Within the entries below, find each line containing the word "none" and copy it.

= Beginning of Section =

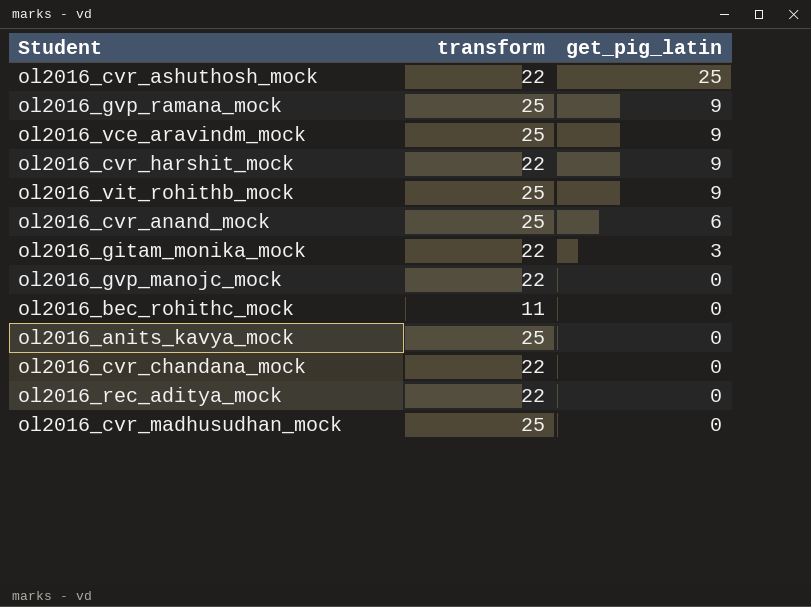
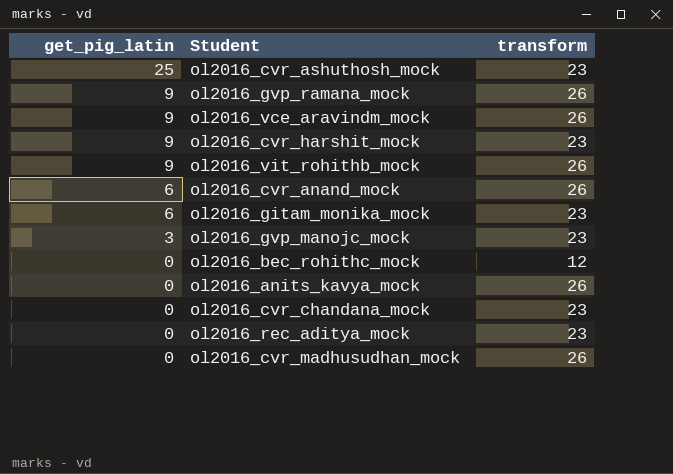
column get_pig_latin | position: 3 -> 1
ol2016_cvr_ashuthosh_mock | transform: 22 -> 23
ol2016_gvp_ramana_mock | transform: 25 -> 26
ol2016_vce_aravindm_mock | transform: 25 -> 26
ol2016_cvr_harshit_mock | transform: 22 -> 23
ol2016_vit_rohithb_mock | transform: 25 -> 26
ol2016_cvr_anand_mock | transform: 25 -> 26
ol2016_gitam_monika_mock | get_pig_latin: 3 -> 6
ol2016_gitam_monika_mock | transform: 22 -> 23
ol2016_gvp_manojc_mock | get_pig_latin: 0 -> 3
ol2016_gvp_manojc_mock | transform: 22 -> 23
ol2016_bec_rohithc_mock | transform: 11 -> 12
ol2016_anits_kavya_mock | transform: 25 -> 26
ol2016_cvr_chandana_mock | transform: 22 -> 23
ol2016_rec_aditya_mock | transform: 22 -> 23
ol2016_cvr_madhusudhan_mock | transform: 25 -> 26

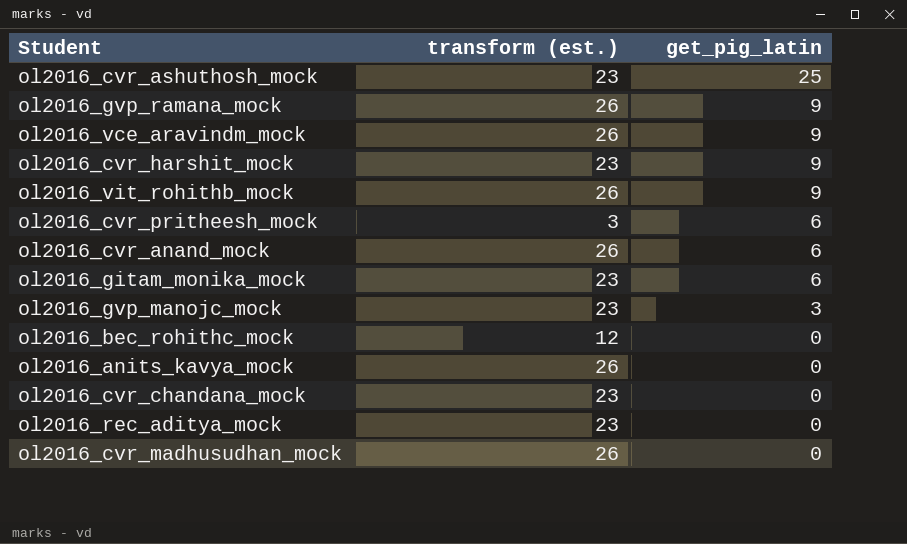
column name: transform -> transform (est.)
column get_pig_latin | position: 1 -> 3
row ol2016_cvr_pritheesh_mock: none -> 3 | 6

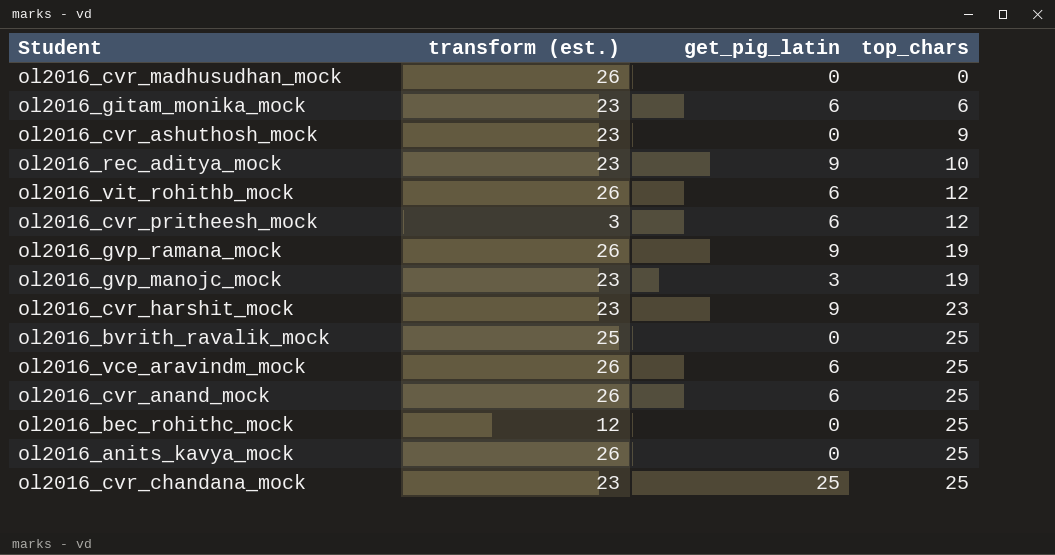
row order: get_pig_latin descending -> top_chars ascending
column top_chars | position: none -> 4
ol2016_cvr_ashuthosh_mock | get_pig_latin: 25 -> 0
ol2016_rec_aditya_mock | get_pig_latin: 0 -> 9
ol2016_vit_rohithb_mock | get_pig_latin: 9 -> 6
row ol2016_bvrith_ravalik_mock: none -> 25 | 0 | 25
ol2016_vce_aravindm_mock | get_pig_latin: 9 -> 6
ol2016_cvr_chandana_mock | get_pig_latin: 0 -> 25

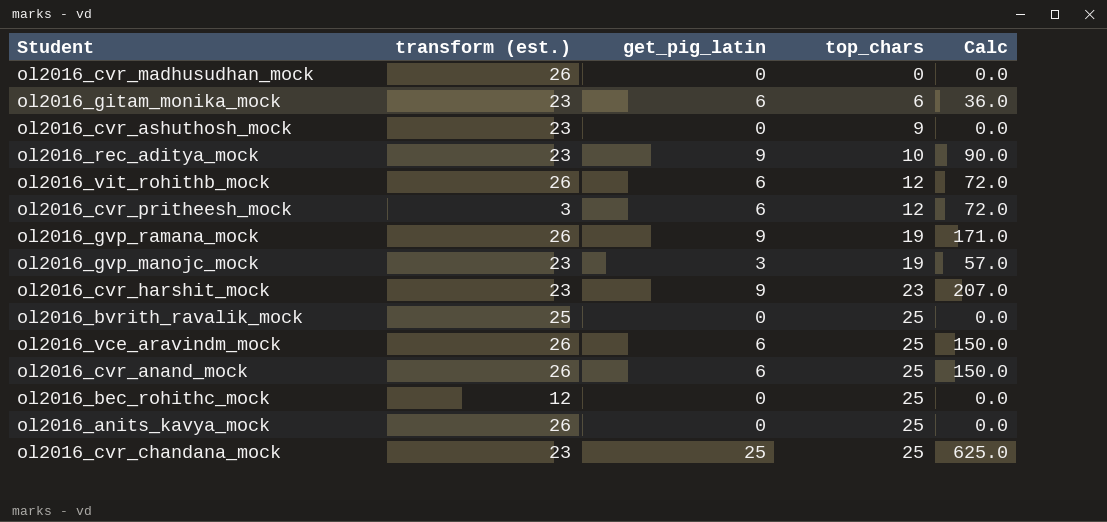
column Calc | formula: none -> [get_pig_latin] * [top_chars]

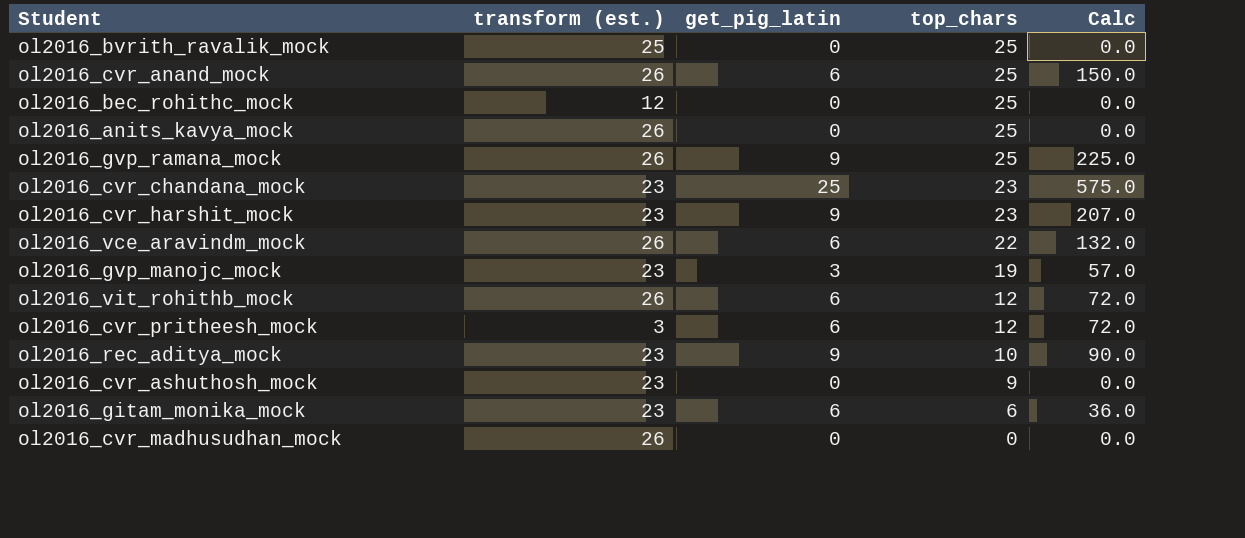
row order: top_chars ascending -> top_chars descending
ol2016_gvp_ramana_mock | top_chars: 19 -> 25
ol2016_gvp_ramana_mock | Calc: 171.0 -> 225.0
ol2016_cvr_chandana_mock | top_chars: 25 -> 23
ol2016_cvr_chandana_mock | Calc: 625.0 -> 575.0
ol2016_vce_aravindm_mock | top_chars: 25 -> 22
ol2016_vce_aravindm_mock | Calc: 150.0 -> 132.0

= End of Section =

◆ EXERCISE OUTPUT ◆
row ol2016_cvr_pritheesh_mock: none -> 3 | 6
column top_chars | position: none -> 4
row ol2016_bvrith_ravalik_mock: none -> 25 | 0 | 25
column Calc | formula: none -> [get_pig_latin] * [top_chars]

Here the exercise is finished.